**Dataset records**
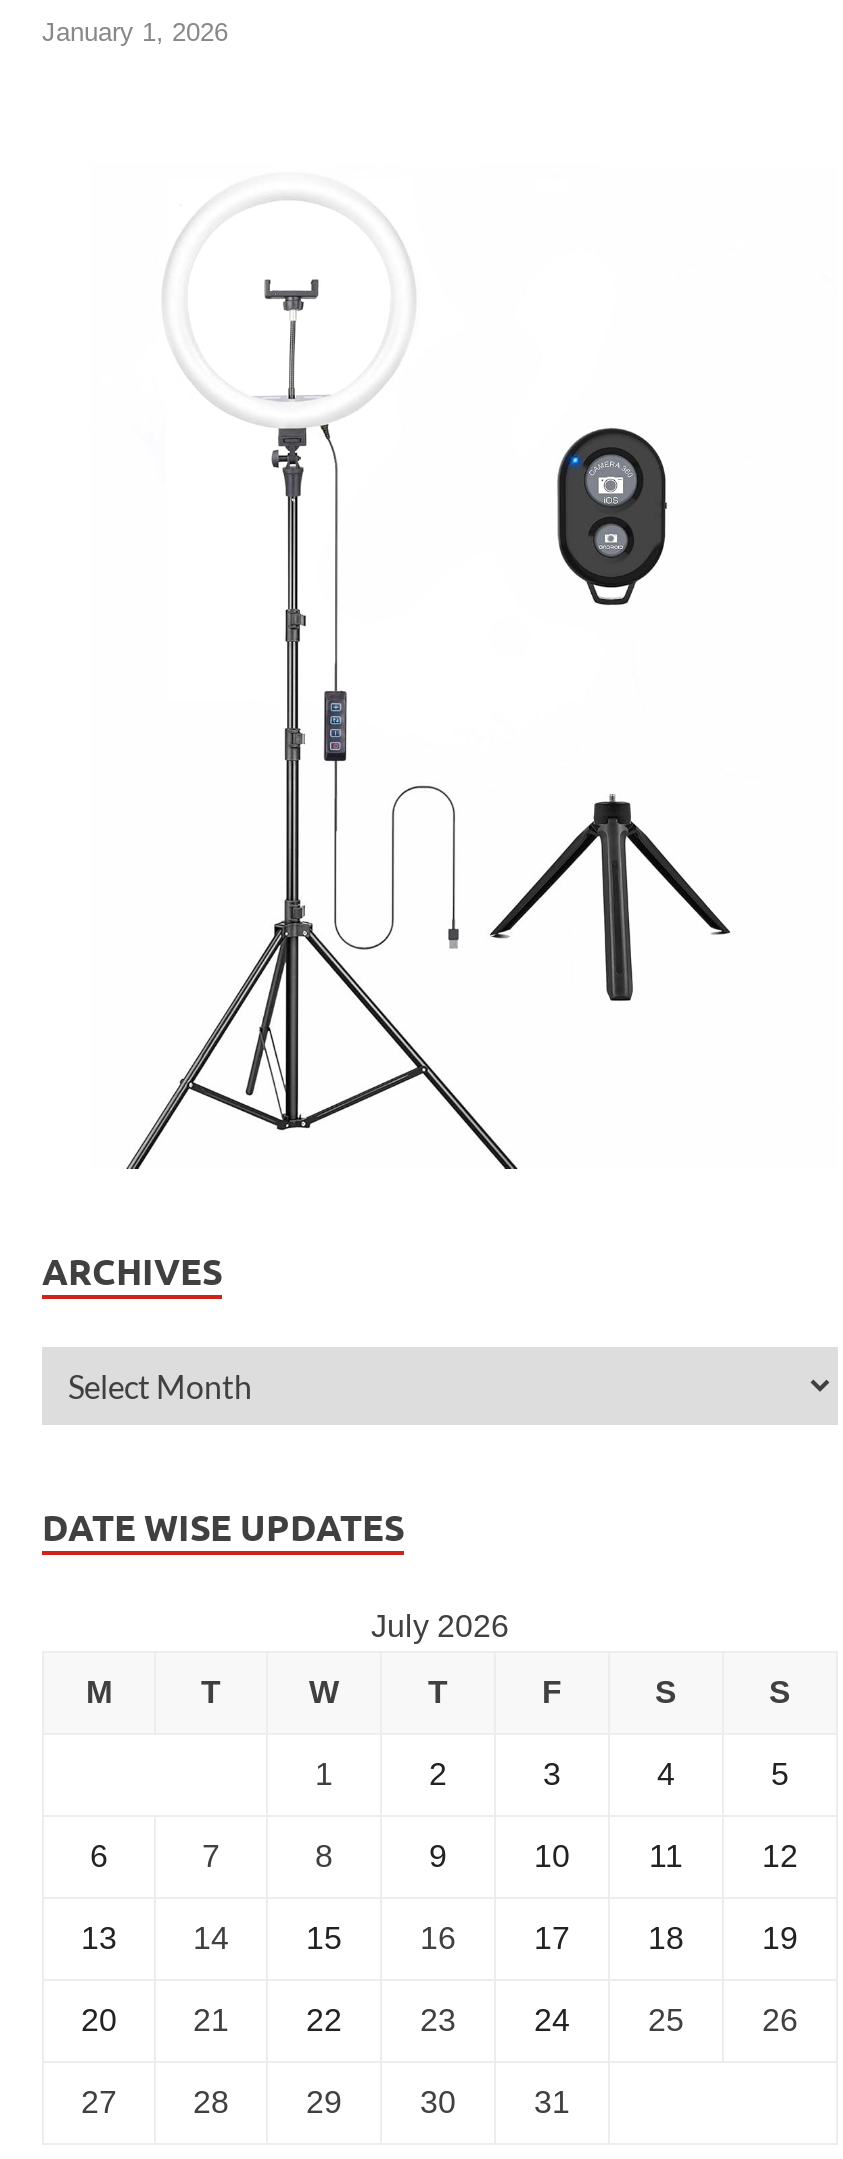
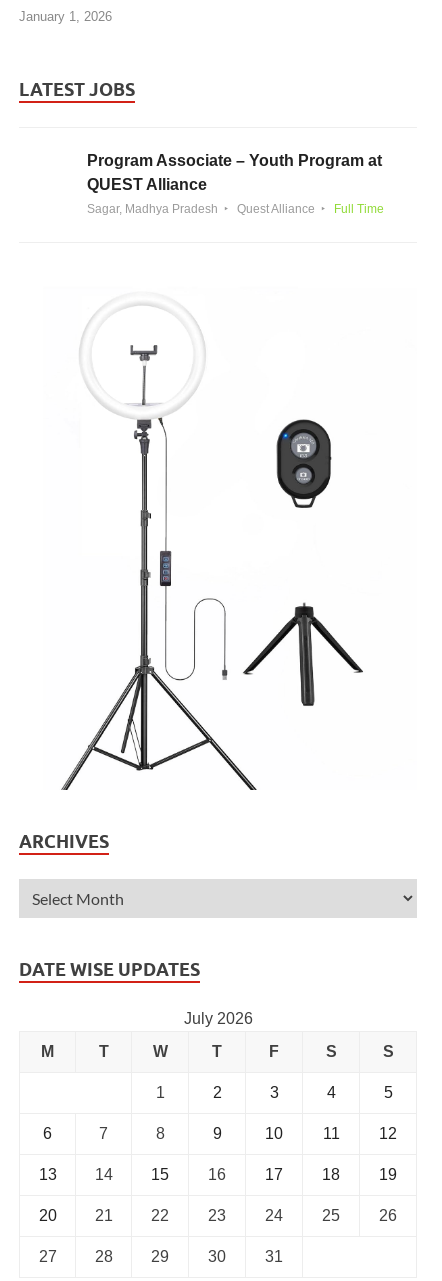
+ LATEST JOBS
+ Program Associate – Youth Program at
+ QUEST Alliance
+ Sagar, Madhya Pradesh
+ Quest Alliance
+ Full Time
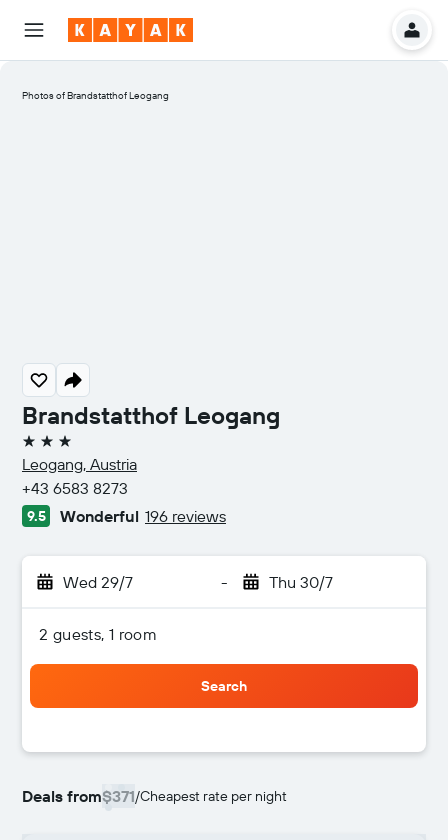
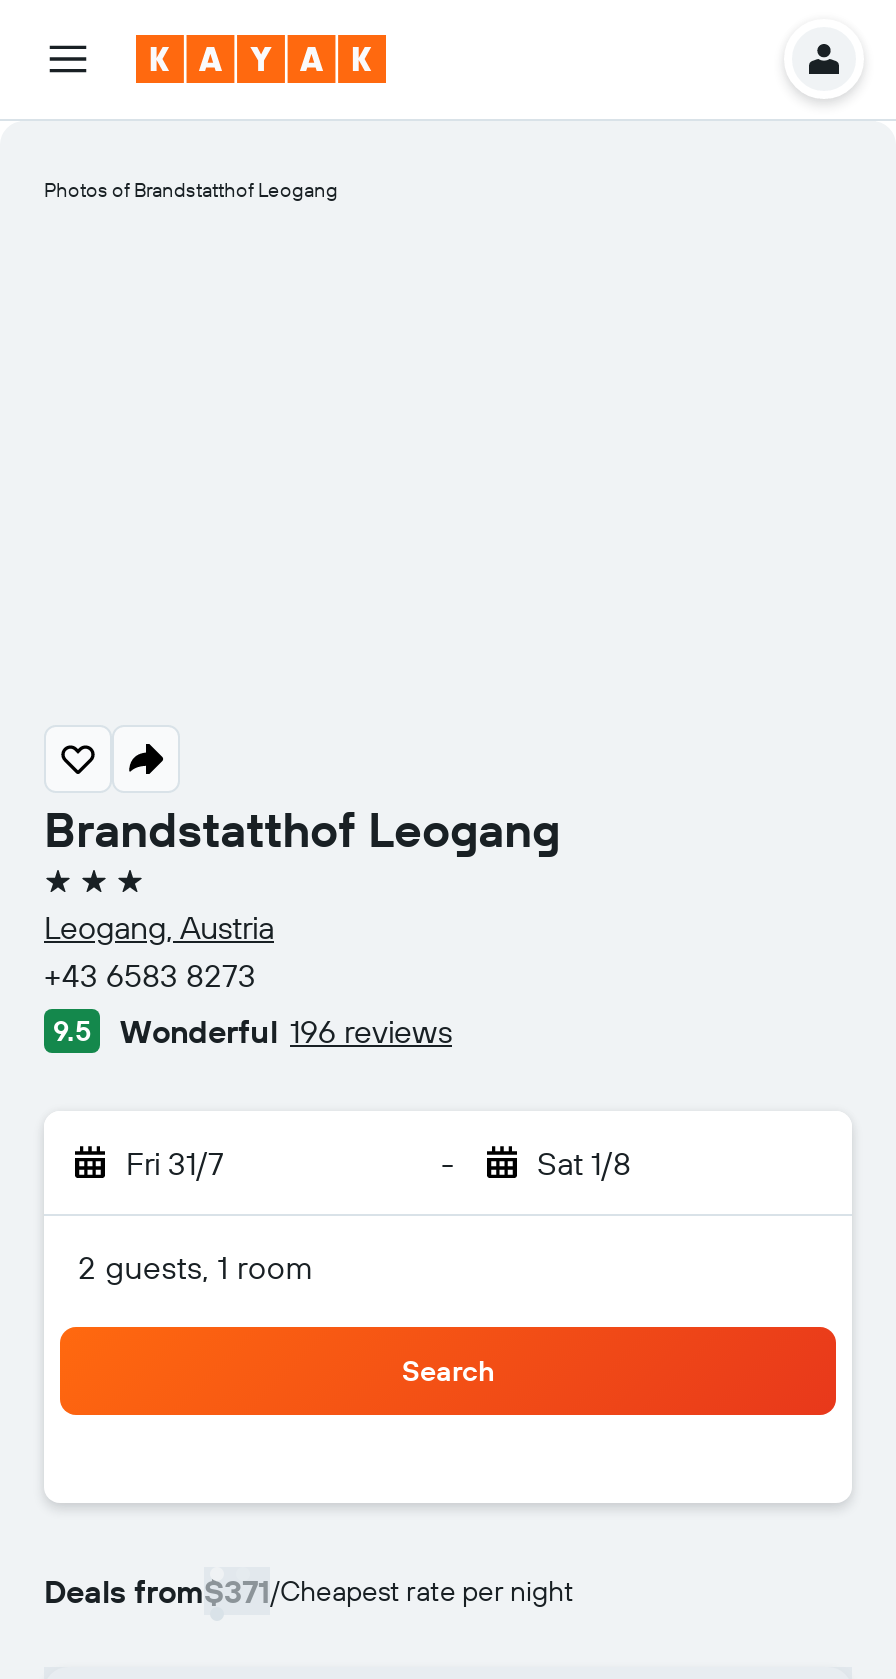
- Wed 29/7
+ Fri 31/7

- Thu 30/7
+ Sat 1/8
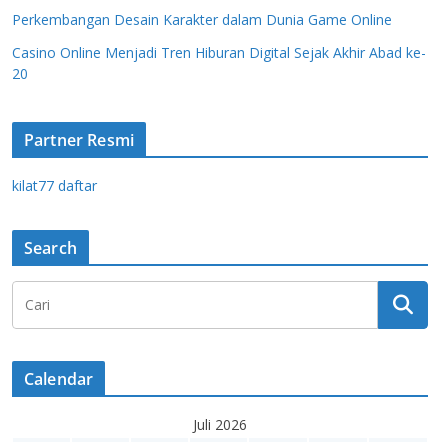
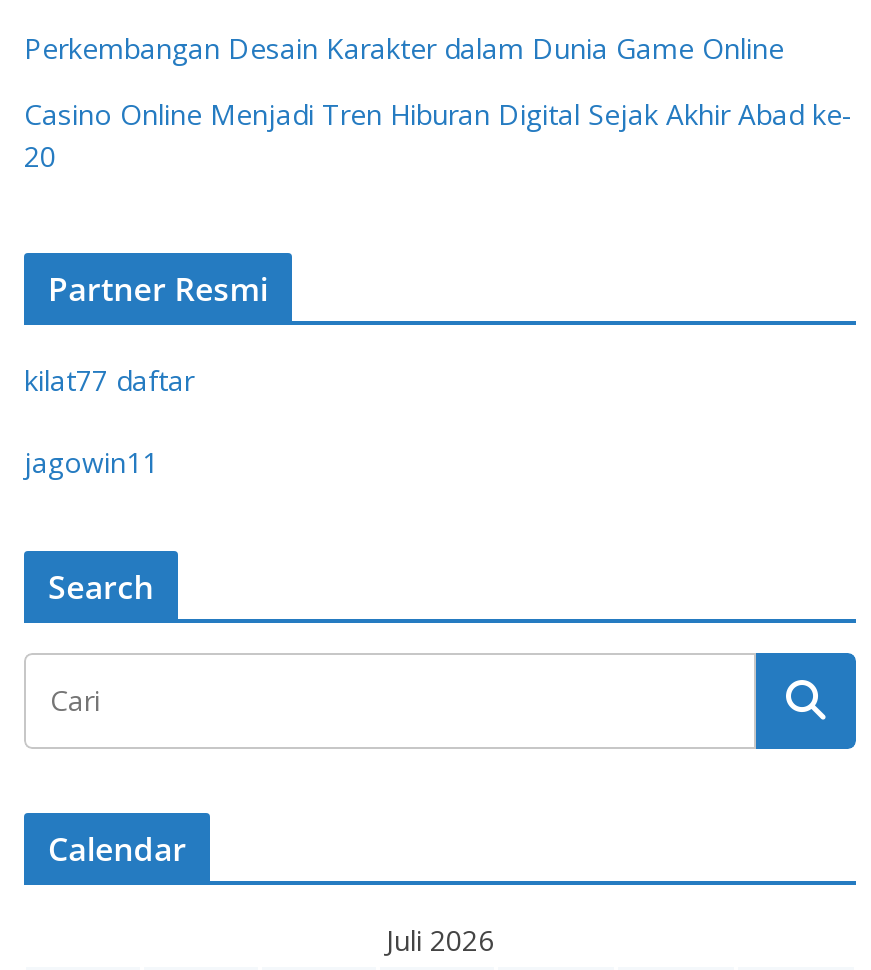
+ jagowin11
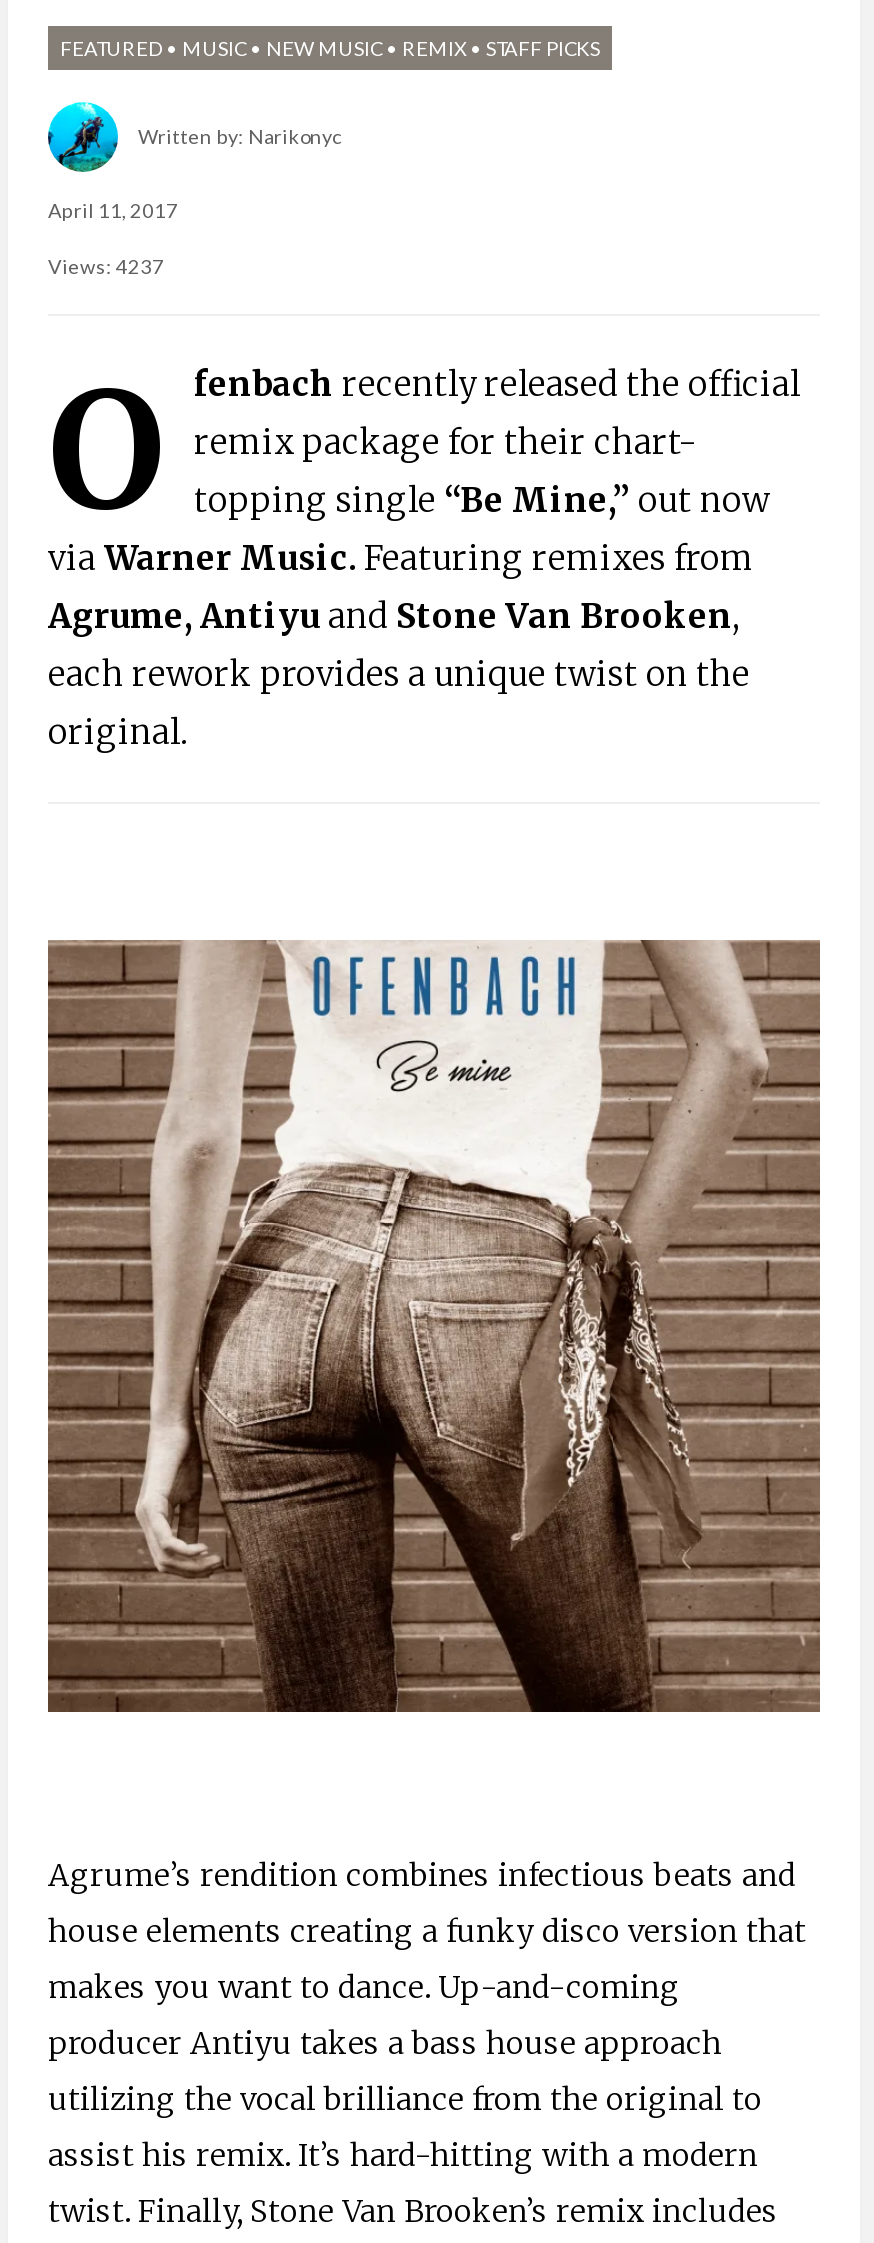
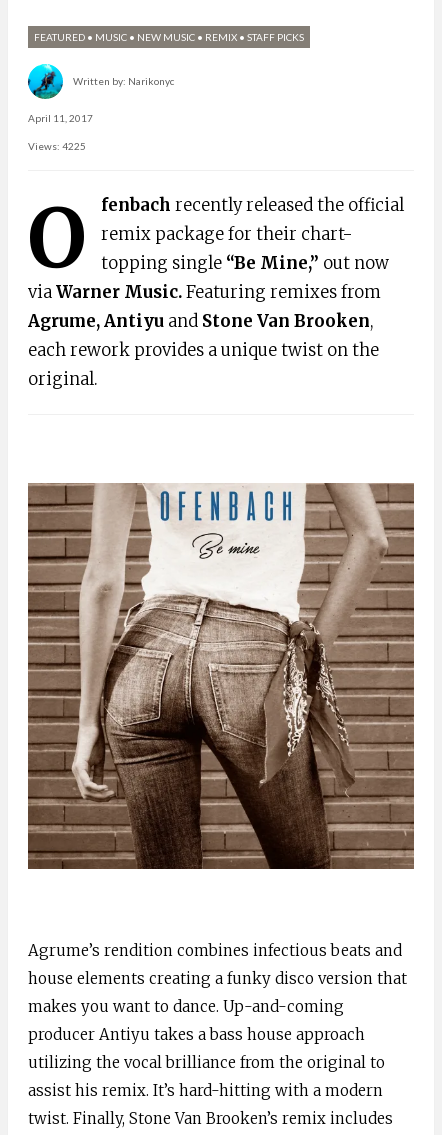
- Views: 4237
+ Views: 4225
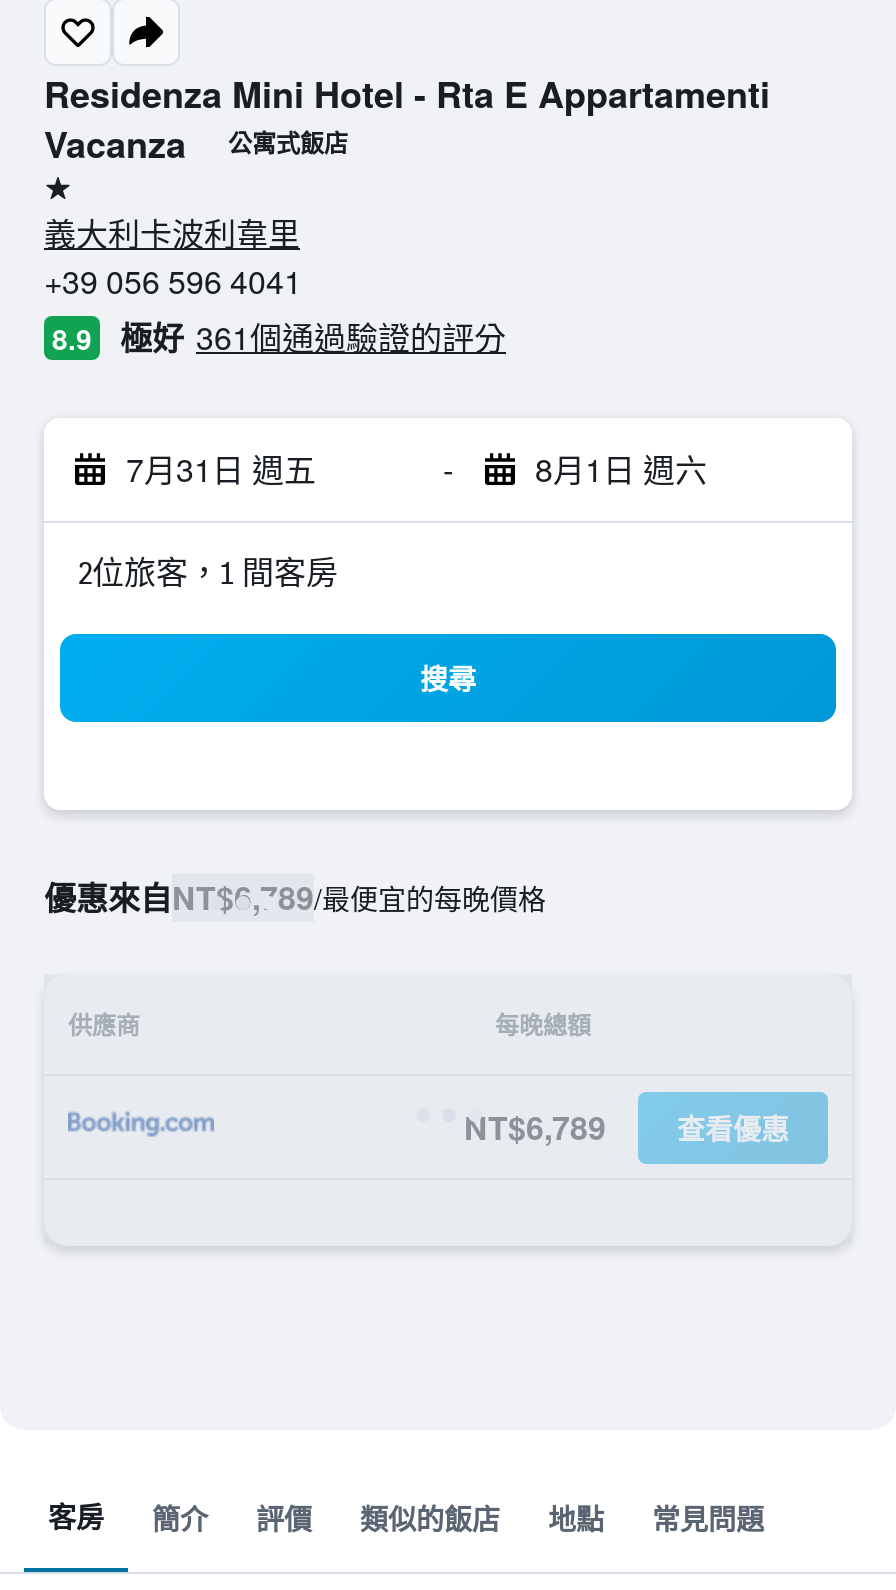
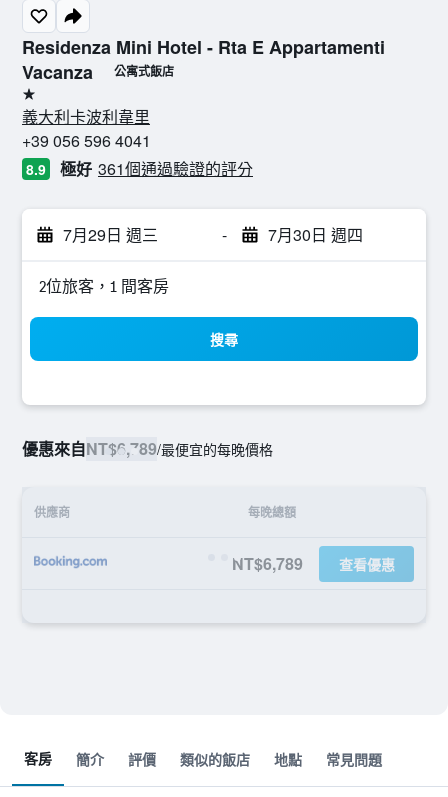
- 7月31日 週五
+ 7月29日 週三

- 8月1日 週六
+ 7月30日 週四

**Work to be completed**
Leave out the pictures and copy the rest of the material above exactly.

**Task response**
+ LATEST JOBS
+ Program Associate – Youth Program at
+ QUEST Alliance
+ Sagar, Madhya Pradesh
+ Quest Alliance
+ Full Time
- Wed 29/7
+ Fri 31/7

- Thu 30/7
+ Sat 1/8
+ jagowin11
- Views: 4237
+ Views: 4225
- 7月31日 週五
+ 7月29日 週三

- 8月1日 週六
+ 7月30日 週四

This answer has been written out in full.